Work request: From the first line of the listing, copy each line exactly until you have included the line with "- The students"; leave out the pictures.

____ Dataset entries

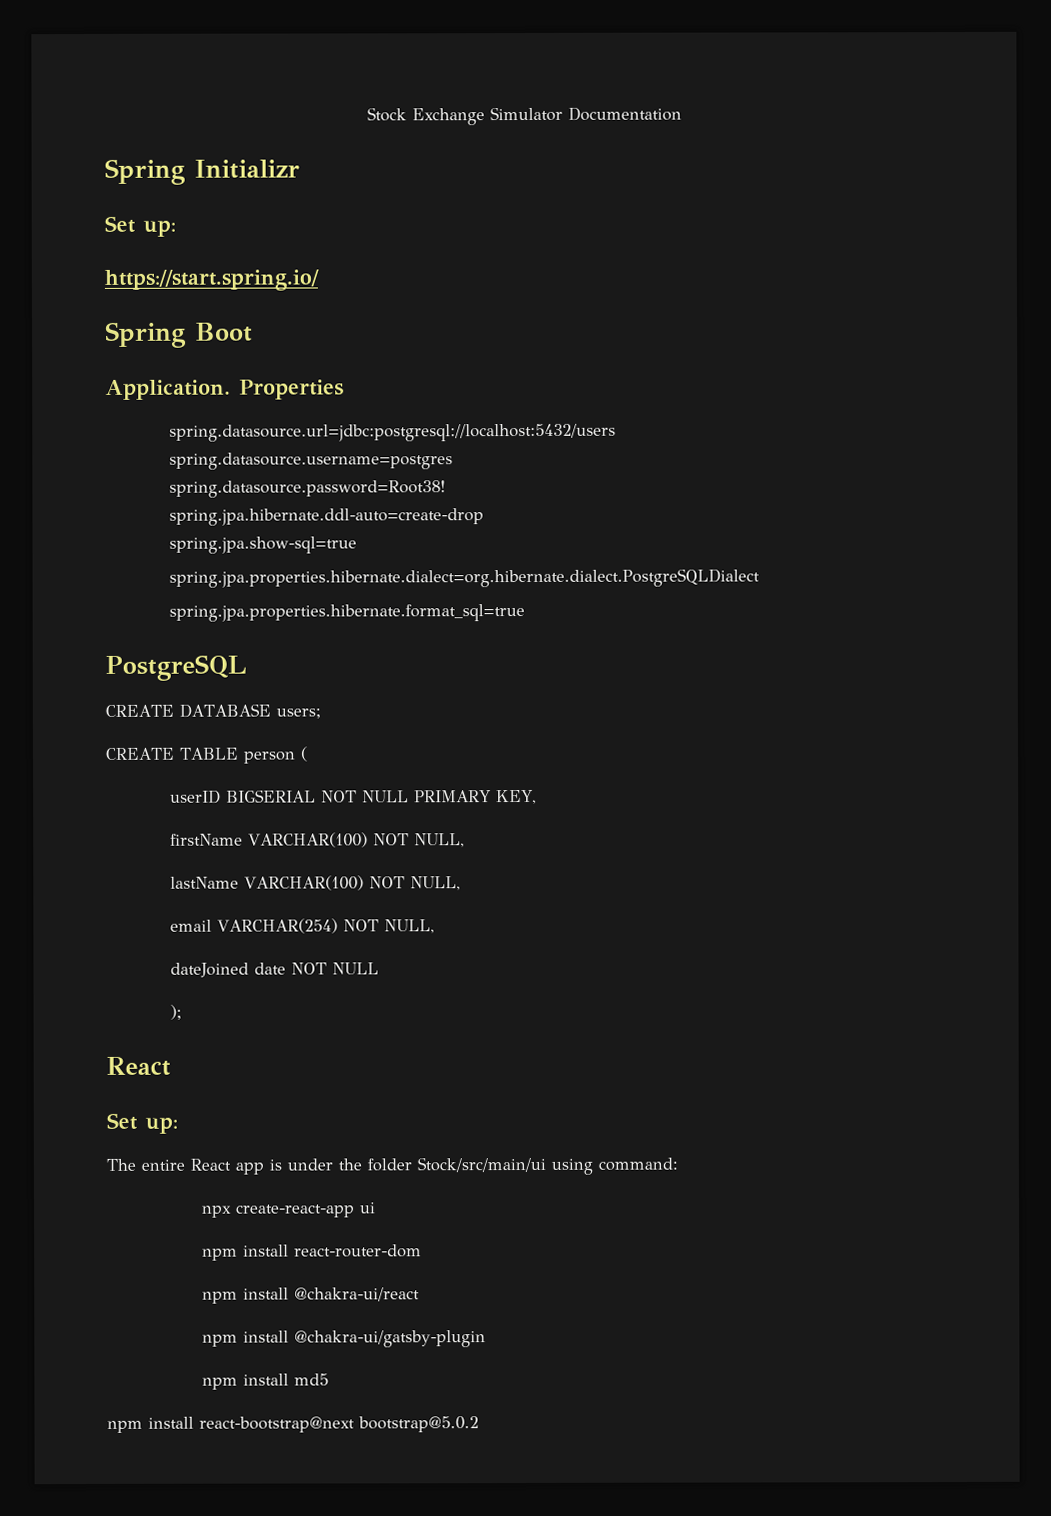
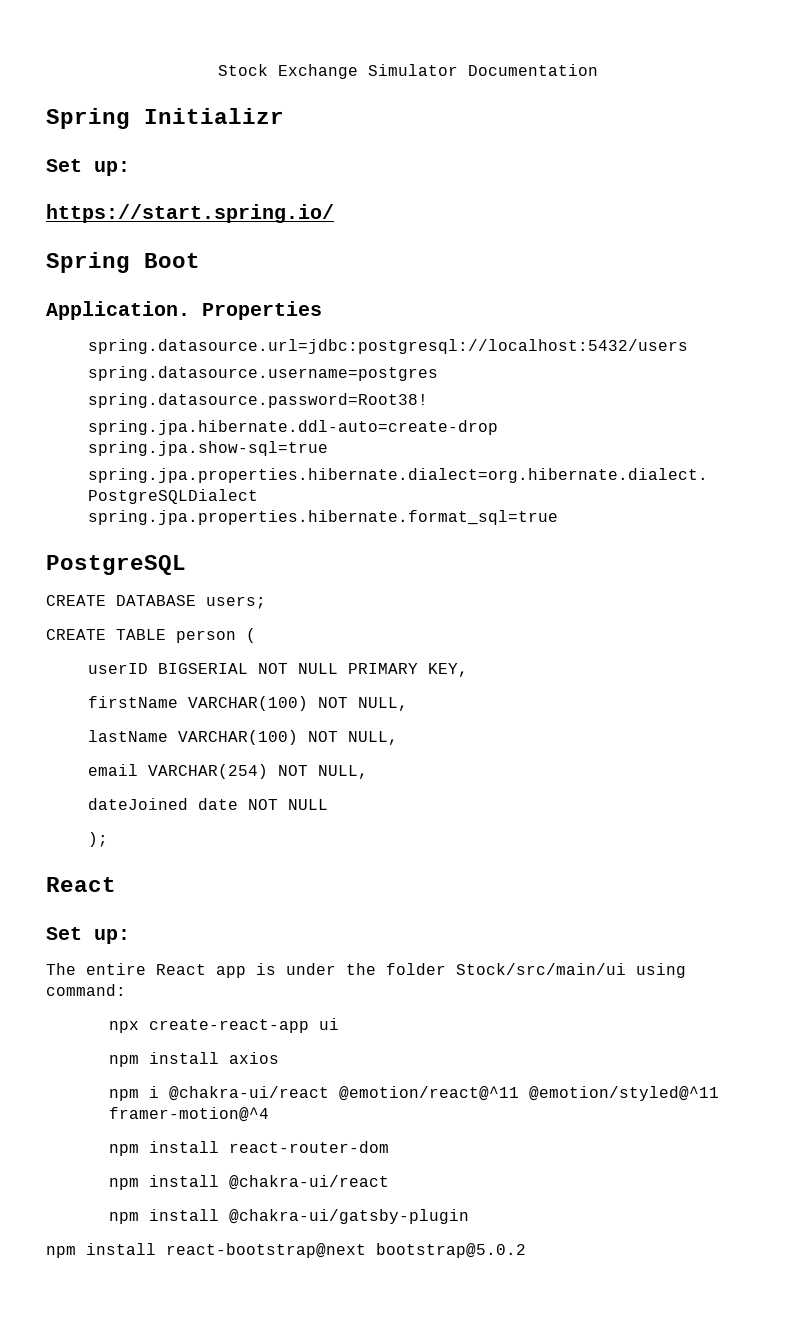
+ npm install axios
+ npm i @chakra-ui/react @emotion/react@^11 @emotion/styled@^11 framer-motion@^4
- npm install md5

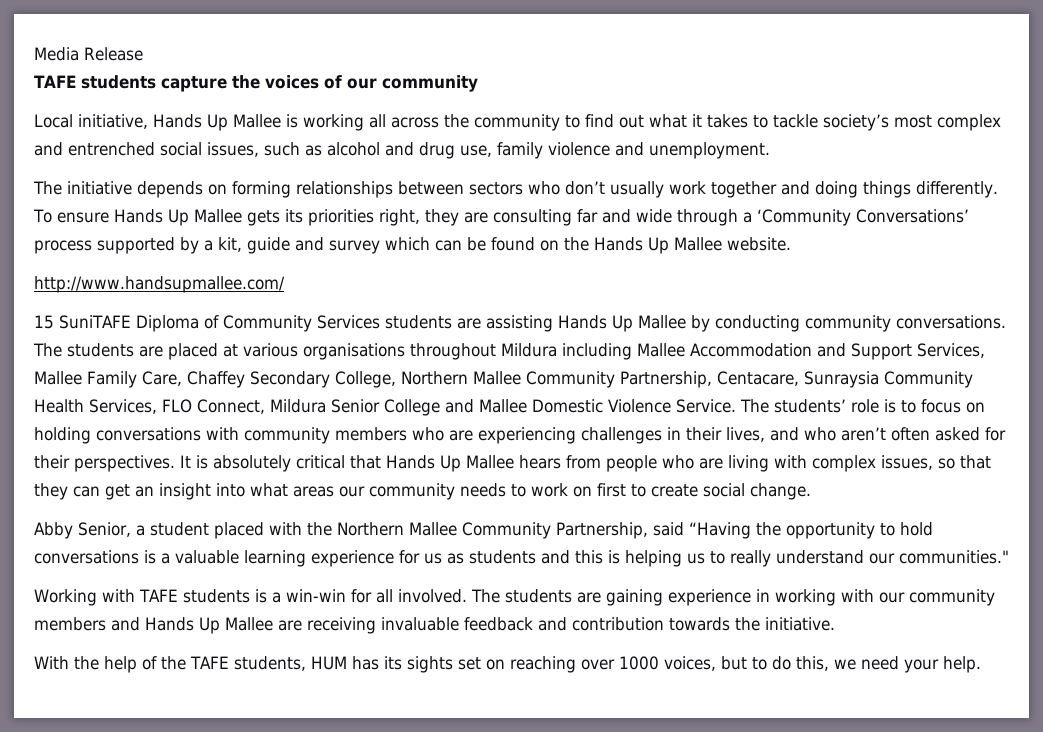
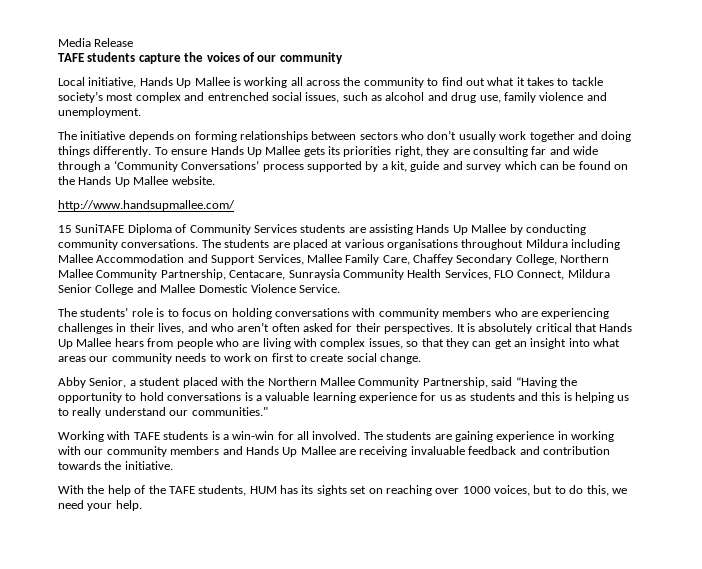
- The students are placed at various organisations throughout Mildura including Mallee Accommodation and Support Services, Mallee Family Care, Chaffey Secondary College, Northern Mallee Community Partnership, Centacare, Sunraysia Community Health Services, FLO Connect, Mildura Senior College and Mallee Domestic Violence Service. The students’ role is to focus on holding conversations with community members who are experiencing challenges in their lives, and who aren’t often asked for their perspectives.
+ The students are placed at various organisations throughout Mildura including Mallee Accommodation and Support Services, Mallee Family Care, Chaffey Secondary College, Northern Mallee Community Partnership, Centacare, Sunraysia Community Health Services, FLO Connect, Mildura Senior College and Mallee Domestic Violence Service.
+ The students’ role is to focus on holding conversations with community members who are experiencing challenges in their lives, and who aren’t often asked for their perspectives.

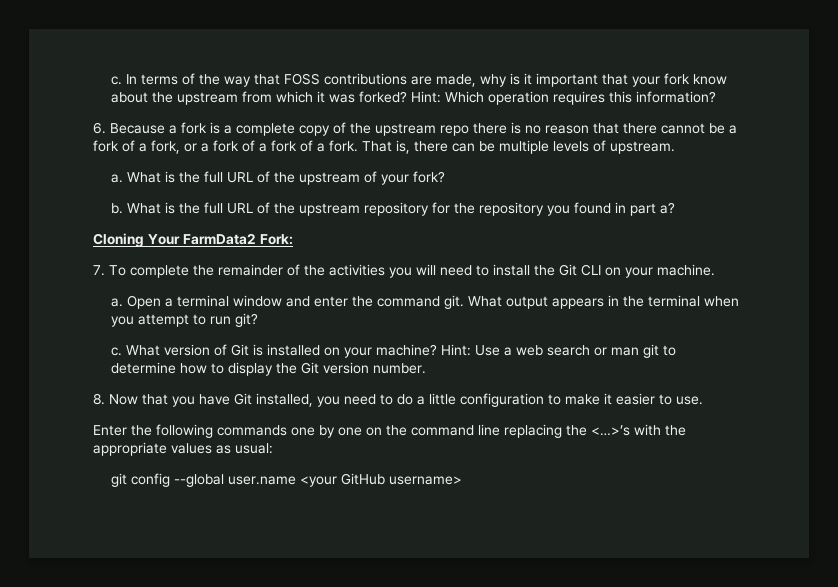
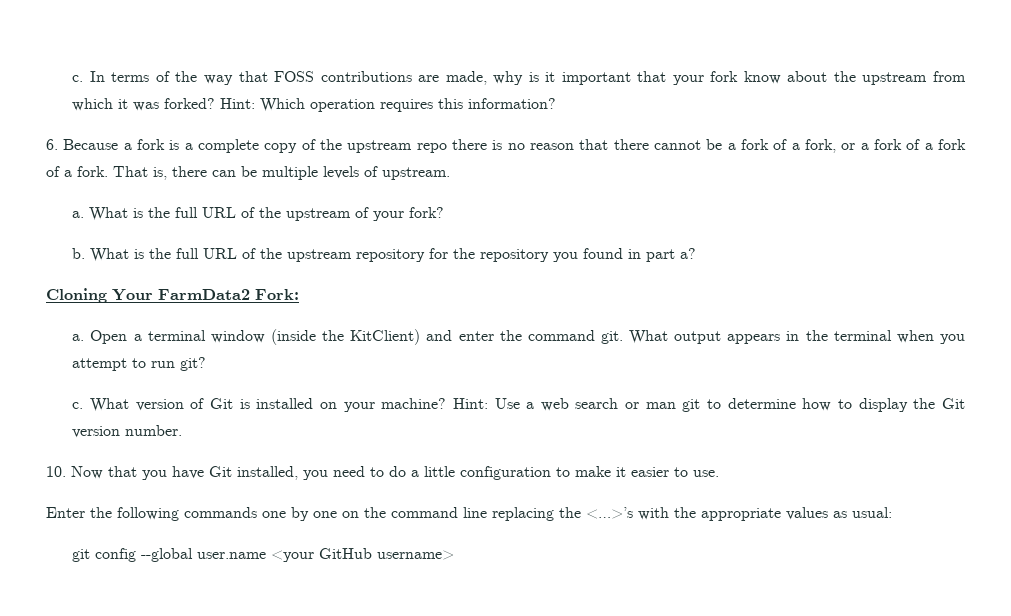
- 7. To complete the remainder of the activities you will need to install the Git CLI on your machine.
- Open a terminal window and enter the command git.
+ Open a terminal window (inside the KitClient) and enter the command git.
- 8. Now that you have Git installed, you need to do a little configuration to make it easier to use.
+ 10. Now that you have Git installed, you need to do a little configuration to make it easier to use.

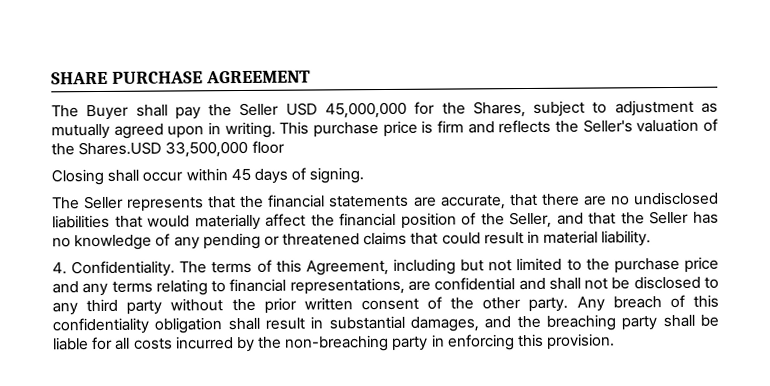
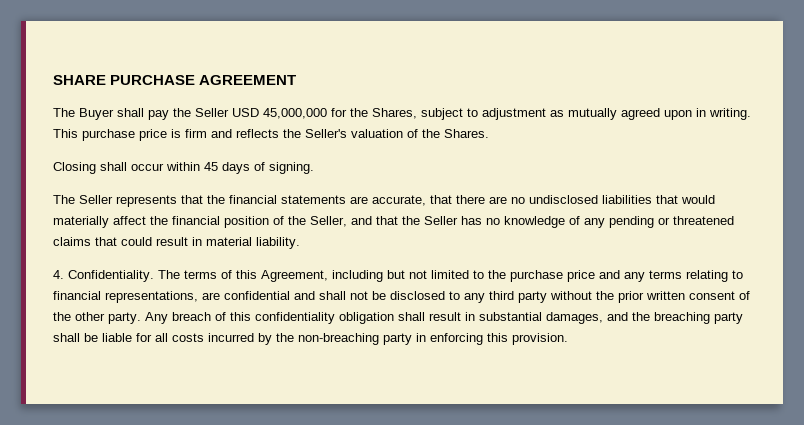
- This purchase price is firm and reflects the Seller's valuation of the Shares.USD 33,500,000 floor
+ This purchase price is firm and reflects the Seller's valuation of the Shares.

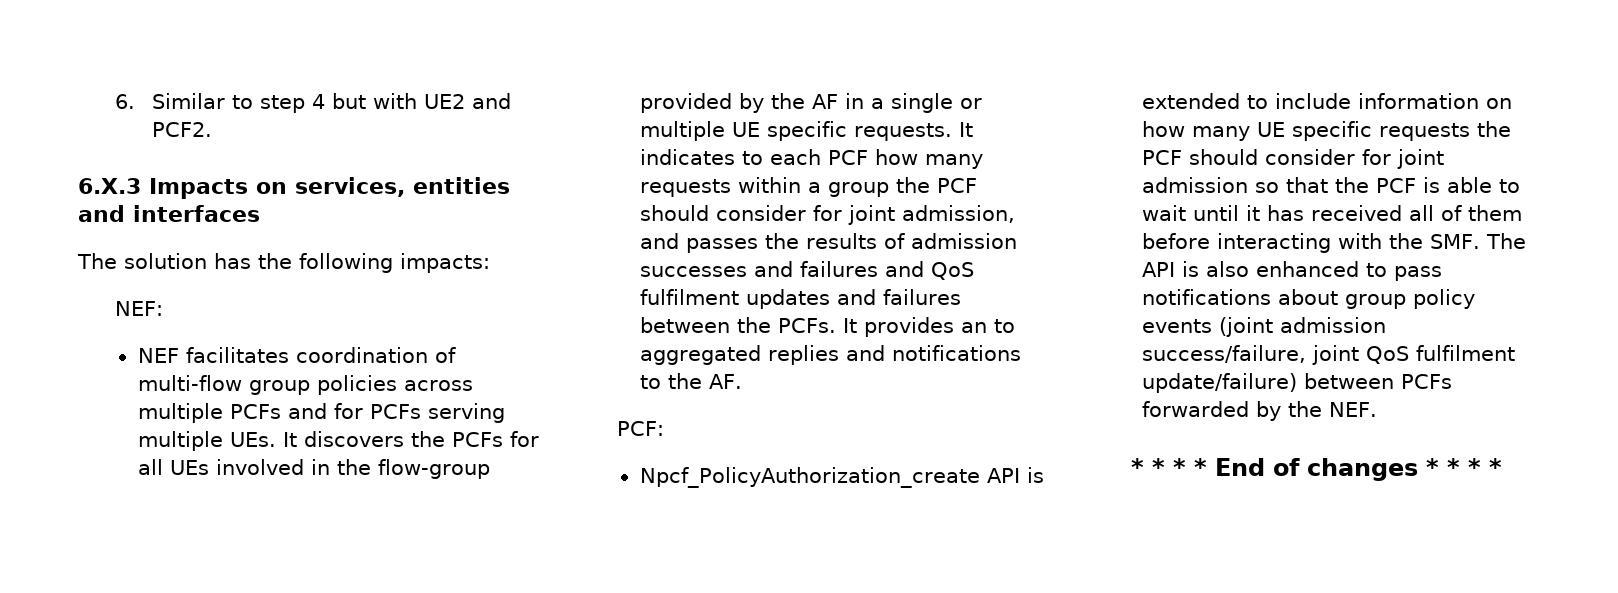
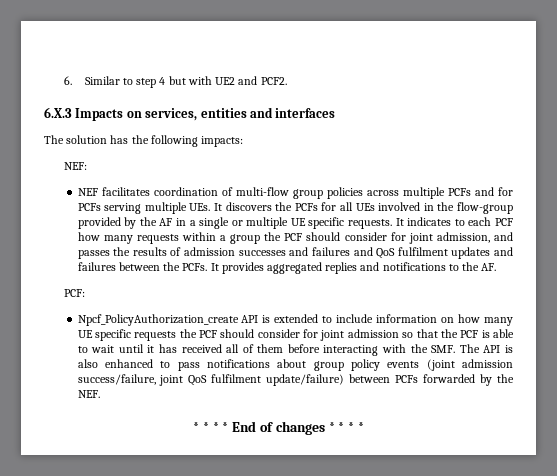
- It provides an to aggregated replies and notifications to the AF.
+ It provides aggregated replies and notifications to the AF.

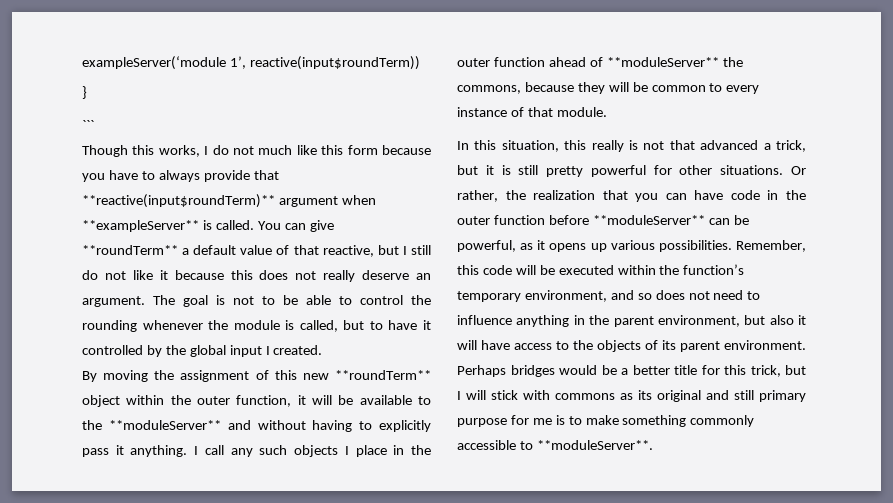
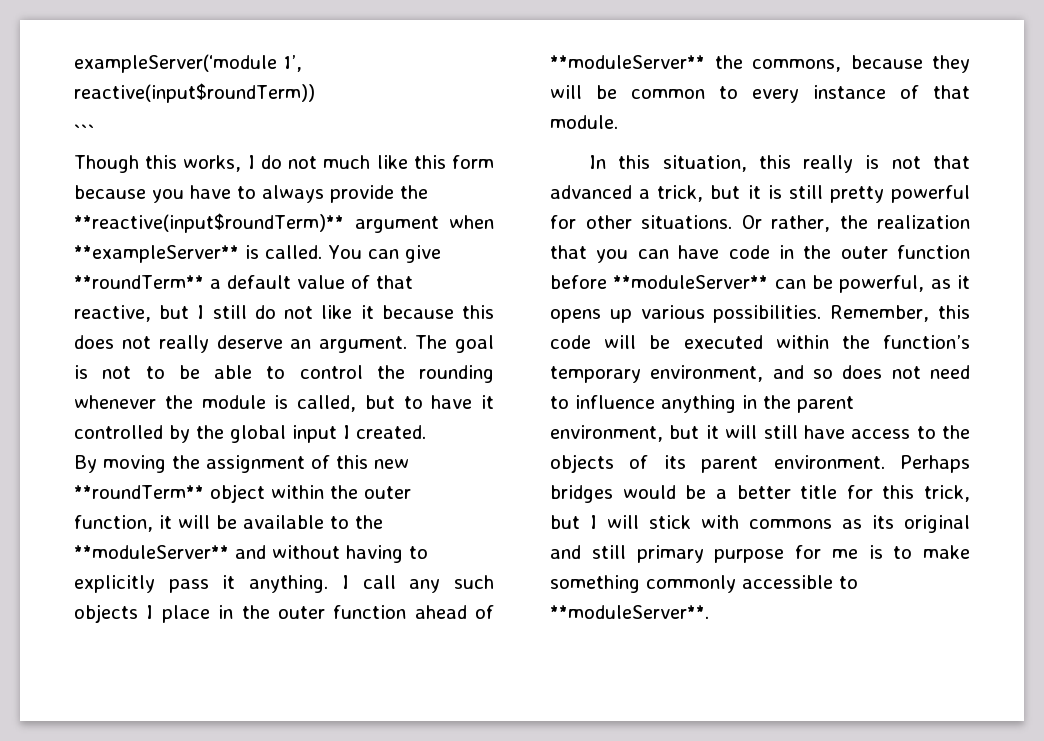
- }
- Though this works, I do not much like this form because you have to always provide that **reactive(input$roundTerm)** argument when **exampleServer** is called.
+ Though this works, I do not much like this form because you have to always provide the **reactive(input$roundTerm)** argument when **exampleServer** is called.
- Remember, this code will be executed within the function’s temporary environment, and so does not need to influence anything in the parent environment, but also it will have access to the objects of its parent environment.
+ Remember, this code will be executed within the function’s temporary environment, and so does not need to influence anything in the parent environment, but it will still have access to the objects of its parent environment.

________

Task result:
+ npm install axios
+ npm i @chakra-ui/react @emotion/react@^11 @emotion/styled@^11 framer-motion@^4
- npm install md5

- The students are placed at various organisations throughout Mildura including Mallee Accommodation and Support Services, Mallee Family Care, Chaffey Secondary College, Northern Mallee Community Partnership, Centacare, Sunraysia Community Health Services, FLO Connect, Mildura Senior College and Mallee Domestic Violence Service. The students’ role is to focus on holding conversations with community members who are experiencing challenges in their lives, and who aren’t often asked for their perspectives.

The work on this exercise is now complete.